» **Task directions**
From the top of the records below down to the line containing "- Fetch recent", reproduce every line exactly.

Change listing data
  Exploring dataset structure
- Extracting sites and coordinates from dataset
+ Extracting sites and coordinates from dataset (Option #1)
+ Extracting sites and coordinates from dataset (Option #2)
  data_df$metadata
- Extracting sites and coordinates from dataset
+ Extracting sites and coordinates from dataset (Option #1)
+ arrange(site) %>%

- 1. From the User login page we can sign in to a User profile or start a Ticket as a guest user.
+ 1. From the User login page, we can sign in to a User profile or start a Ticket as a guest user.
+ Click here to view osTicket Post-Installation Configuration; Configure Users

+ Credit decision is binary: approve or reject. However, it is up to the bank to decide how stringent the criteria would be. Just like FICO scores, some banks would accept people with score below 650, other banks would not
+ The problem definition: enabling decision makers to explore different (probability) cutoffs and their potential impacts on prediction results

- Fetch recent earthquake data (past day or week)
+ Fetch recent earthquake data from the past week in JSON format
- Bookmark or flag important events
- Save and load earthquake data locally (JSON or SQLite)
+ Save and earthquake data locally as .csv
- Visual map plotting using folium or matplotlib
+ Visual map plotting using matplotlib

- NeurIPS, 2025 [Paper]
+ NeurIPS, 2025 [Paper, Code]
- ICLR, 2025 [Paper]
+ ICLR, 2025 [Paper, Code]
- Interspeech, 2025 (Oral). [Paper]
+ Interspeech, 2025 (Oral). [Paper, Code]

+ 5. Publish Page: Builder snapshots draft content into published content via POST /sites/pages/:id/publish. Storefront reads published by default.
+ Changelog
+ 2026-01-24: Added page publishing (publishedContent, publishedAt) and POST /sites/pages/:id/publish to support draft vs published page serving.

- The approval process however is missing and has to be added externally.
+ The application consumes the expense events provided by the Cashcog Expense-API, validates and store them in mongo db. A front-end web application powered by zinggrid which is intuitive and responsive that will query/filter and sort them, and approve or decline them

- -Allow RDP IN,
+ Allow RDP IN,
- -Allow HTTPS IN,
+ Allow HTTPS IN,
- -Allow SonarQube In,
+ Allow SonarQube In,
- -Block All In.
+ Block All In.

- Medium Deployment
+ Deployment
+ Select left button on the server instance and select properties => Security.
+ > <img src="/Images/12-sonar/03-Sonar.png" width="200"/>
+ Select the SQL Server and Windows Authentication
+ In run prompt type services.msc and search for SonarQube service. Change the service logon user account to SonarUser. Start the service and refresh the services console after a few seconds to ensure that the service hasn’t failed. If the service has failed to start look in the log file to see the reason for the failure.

» **The completed task**
  Exploring dataset structure
- Extracting sites and coordinates from dataset
+ Extracting sites and coordinates from dataset (Option #1)
+ Extracting sites and coordinates from dataset (Option #2)
  data_df$metadata
- Extracting sites and coordinates from dataset
+ Extracting sites and coordinates from dataset (Option #1)
+ arrange(site) %>%

- 1. From the User login page we can sign in to a User profile or start a Ticket as a guest user.
+ 1. From the User login page, we can sign in to a User profile or start a Ticket as a guest user.
+ Click here to view osTicket Post-Installation Configuration; Configure Users

+ Credit decision is binary: approve or reject. However, it is up to the bank to decide how stringent the criteria would be. Just like FICO scores, some banks would accept people with score below 650, other banks would not
+ The problem definition: enabling decision makers to explore different (probability) cutoffs and their potential impacts on prediction results

- Fetch recent earthquake data (past day or week)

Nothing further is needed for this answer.